It was originally supposed to be a quarantine tank.

Substrate: Flourite black, peat moss underneath
Lighting: 27w Compact Fluorescent Spiral
Ferts: Tom Barr's EI method, water solutions; KNO3 + KH2PO4 3x a week, trace elements 3x a week, waterchanges once a week with RO water, 1x GH booster (calcium + magnesium salts) during WCs.
Filtration: Red Sea Deco Art Nano Filter, I started adding dry almond leaves to lower the pH and hardness (thinking of keeping red crystal shrimp or boraras brigittae)

Fauna: pond bladder snails and hydra lol
Flora: dwarf hairgrass, glosso, spirodela polyrhiza

Temp: Room temperature, 18-20 degrees celcius
pH: 6.5-7.0
KH / GH: 1-3 degrees
Haven't checked ammonia, nitrite, nitrate levels because I haven't kept anything in there. Don't even know if it's cycled.

I've actually neglected water changes / dosing regimen the past month, so the tank has so algae growth. The pond snails (that hitch-hiked with the plants) are doing a great job keeping it clean though, although they sometimes make me lose my appetite looking at their mouths moving around.


----------



## dekstr (Oct 23, 2007)

TypeZERO said:


> I started out with a 20gallon tank, never considering live plants. I have some corries, platies, guppies, and a honey gourami in there. As for decor i got few plastic plants and driftwood with christmas moss tied down to it. I have a 5 gallon qt ive been wanting to do try a nano and get into some real live plants. My father is willing to help me pay for a 55gallon set up once our basement is finished so i cant wait for that, for the mean while i would like to learn more about keeping live plants!


Sweet. What corries do you keep? I've been looking for christmas moss--do you think we can do a trade or something?

Live plants are pretty easy to keep, just need to learn about a few things before starting. Forums and online articles are the best source.

Plant growth is interdependent on a combintion of lights, CO2 and fertilizers.

Lights--depends on how much you want. It is like a gas pedal, higher = faster growth, more nutrient consumption, vice versa.

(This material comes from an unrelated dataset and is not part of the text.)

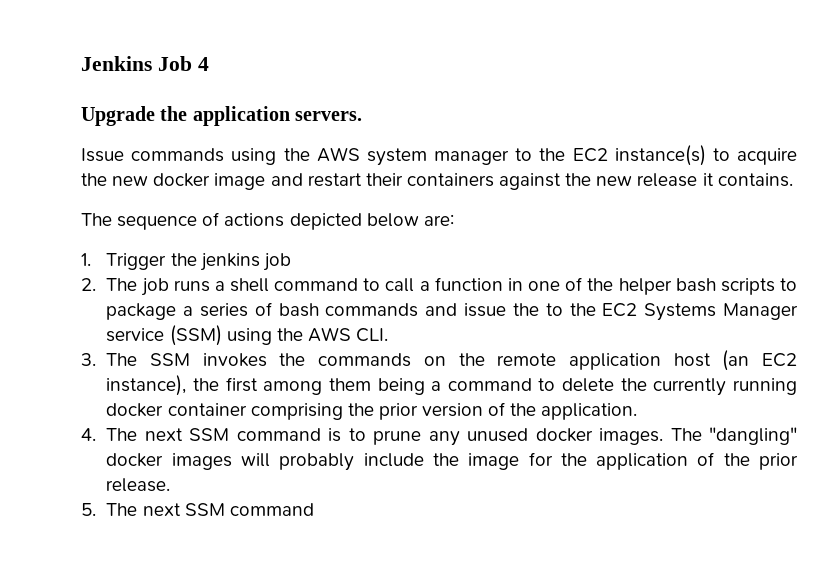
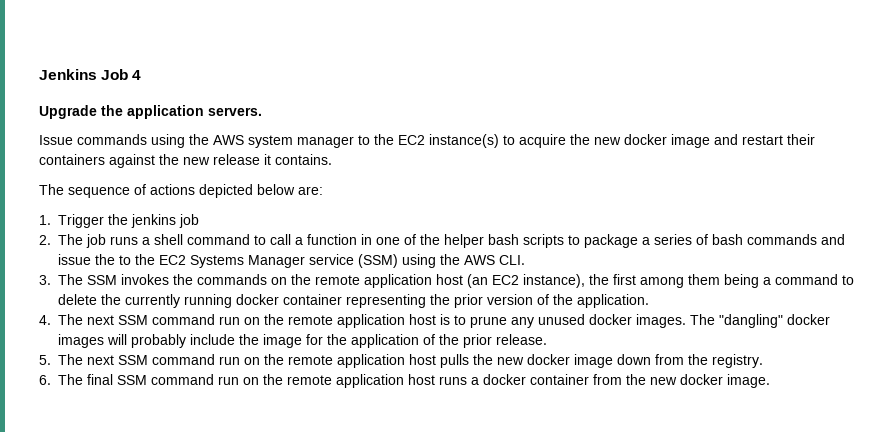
[250,403,343,420] comprising -> [346,294,426,308] representing
(321, 434) none -> [219,314,436,328] run on the remote application host
(314, 509) none -> [219,354,763,368] [39,374,770,388] run on the remote application host pulls the new docker image down from the registry. // 6. The final SSM command run on the remote application host runs a docker container from the new docker image.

Fluorescent tubes are most cost-effective. It works for most tanks, but once you get to higher lighting levels, it's less effective given the limited hood space.

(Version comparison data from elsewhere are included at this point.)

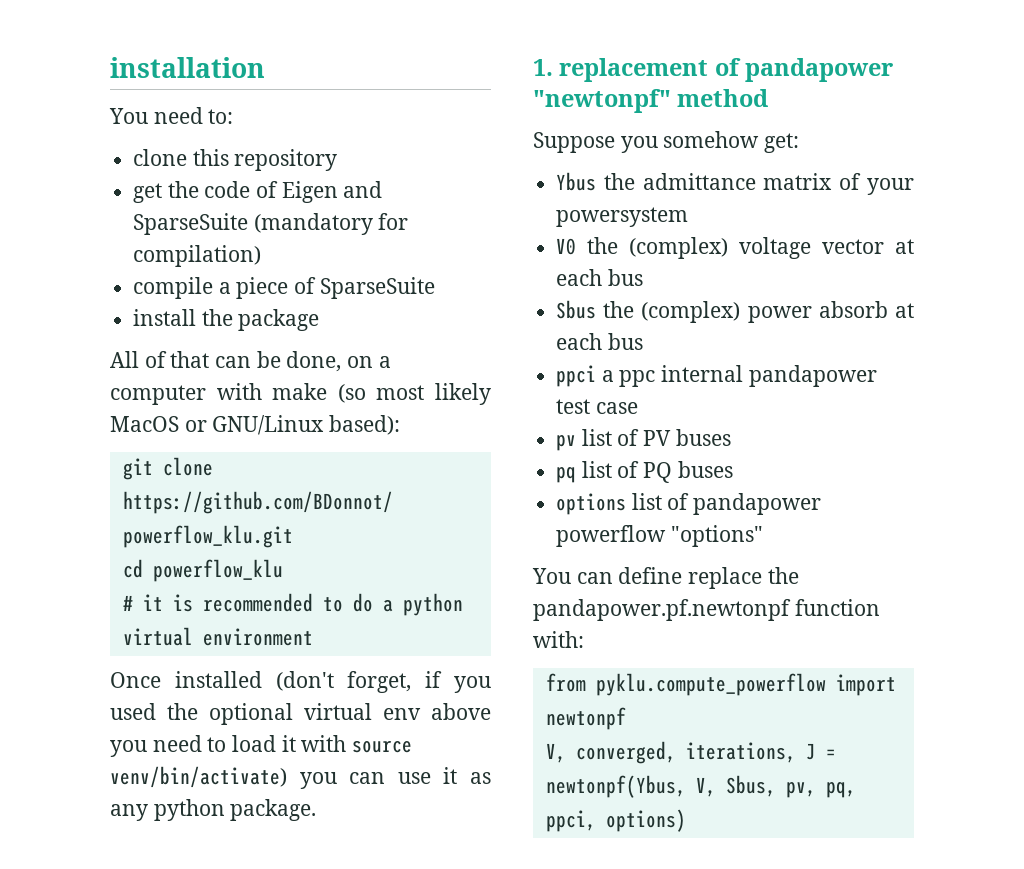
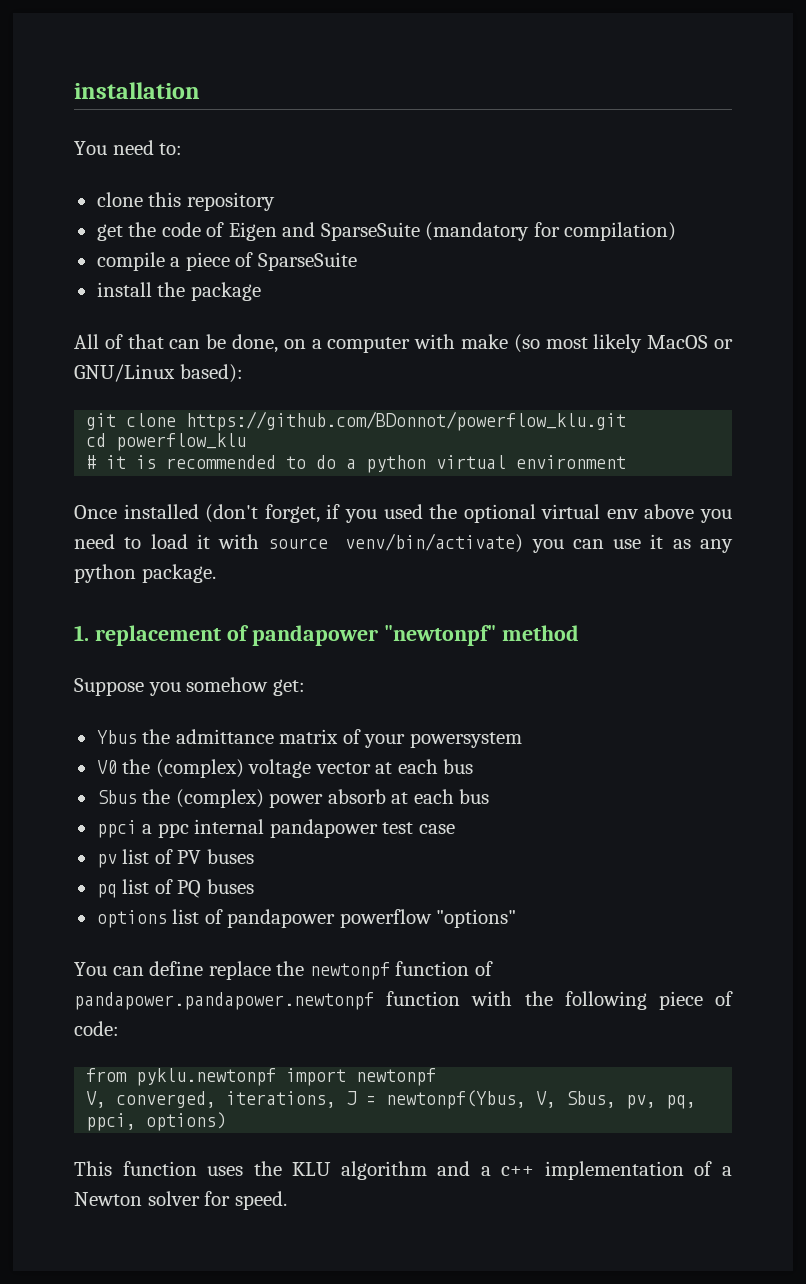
[533,599,880,621] [533,631,584,648] pandapower.pf.newtonpf function with: -> [309,961,493,980] [74,991,733,1010] [74,1021,119,1036] newtonpf function of pandapower.pandapower.newtonpf function with the following piece of code:
[595,673,826,696] pyklu.compute_powerflow -> [136,1068,277,1086] pyklu.newtonpf
(686, 820) none -> [74,1161,732,1180] [74,1191,287,1210] // This function uses the KLU algorithm and a c++ implementation of a Newton solver for speed.

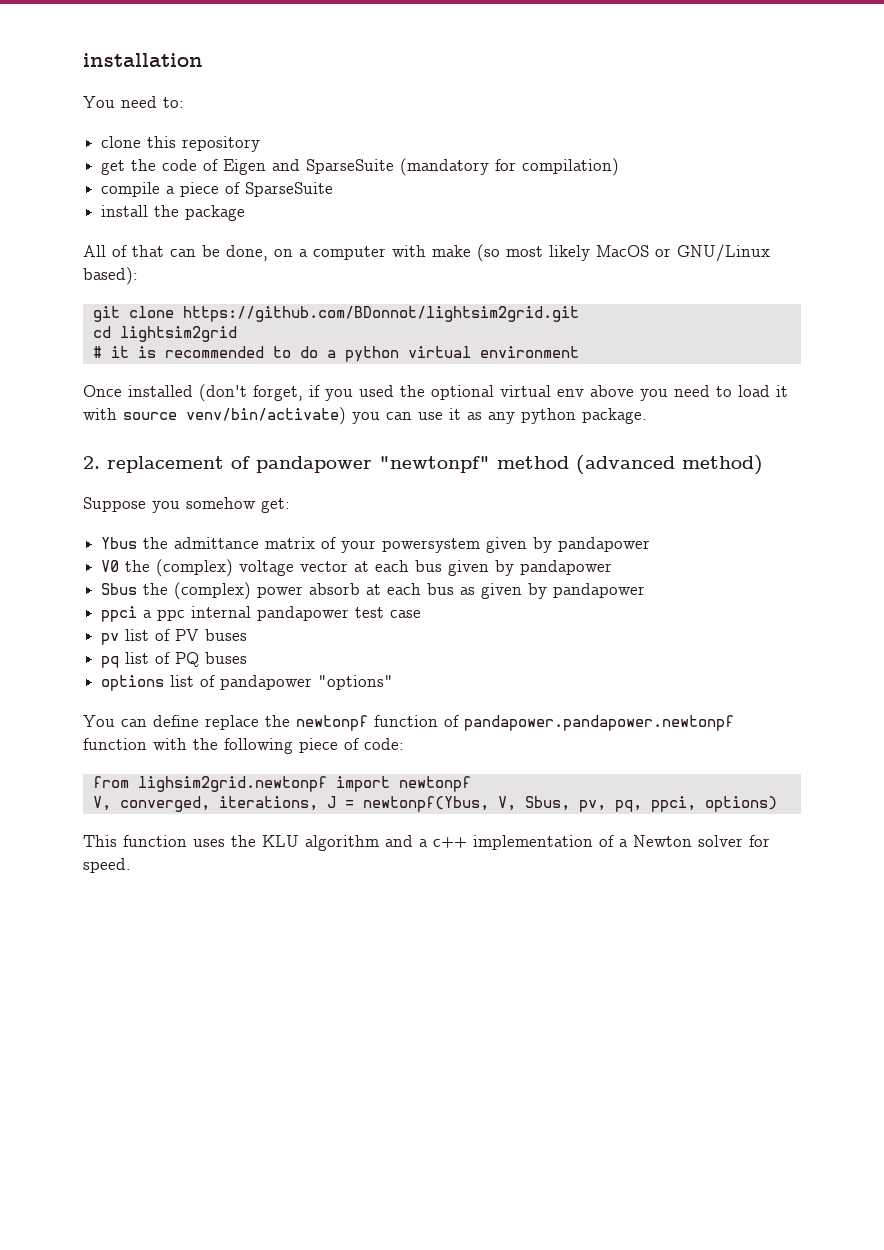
[186,411,627,431] https://github.com/BDonnot/powerflow_klu.git -> [182,306,579,322] https://github.com/BDonnot/lightsim2grid.git
[116,433,247,451] powerflow_klu -> [119,326,237,342] lightsim2grid
[74,625,89,641] 1. -> [83,456,100,469] 2.
(579, 633) none -> [576,455,763,475] (advanced method)
(522, 740) none -> [486,537,651,553] given by pandapower
(474, 766) none -> [448,560,613,576] given by pandapower
(490, 796) none -> [460,583,646,599] as given by pandapower
[339,909,432,928] powerflow -> (313, 682) none
[136,1068,277,1086] pyklu.newtonpf -> [137,776,327,792] lighsim2grid.newtonpf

Compact fluorescent tubes are great for their power and price.

Metal halides are great for larger tanks. Usually used for reef tanks.

CO2 - Plant growth rate is many times faster with in a CO2-enriched environment than in a non-CO2 enriched environment. You can go for pressurized or DIY. A substitute is Seachem's Excel, provides carbon in another form. If CO2 is a 10, excel is 6-7.

DIY is basically yeast + sugar water in non-oxygen environment so yeast produces CO2 (such as a plastic bottle), has to be renewed about every 2-3 weeks. Pressurized involves at most basic CO2 cylinder and regulator (high pressure gauge to measure cylinder pressure, low pressure gauge to measure exiting gas pressure). Extras include needle valve to make fine-adjustments, solenoid turns on/off CO2, bubble counter measures CO2 rate. All CO2 should have check valves for accidents.

You need a method to diffuse the CO2. Lots of methods, powerhead, bell, reactor, lily pipes, airstone, inlet to HOB, etc.)

Substrate is only important for rooting plants.

Higher lights, 3+ wpg, usually needs pressurized CO2 injection (55g+ needs pressurized to keep CO2 levels steady), which means ferts are needed. You can go w/o CO2, just plants grow slower, so you don't need as much lighting. Since plants grow faster in high light, there's more usually more maintenance and higher chance for things to go wrong faster.

Lower light levels, you need less CO2, lower proportion of ferts.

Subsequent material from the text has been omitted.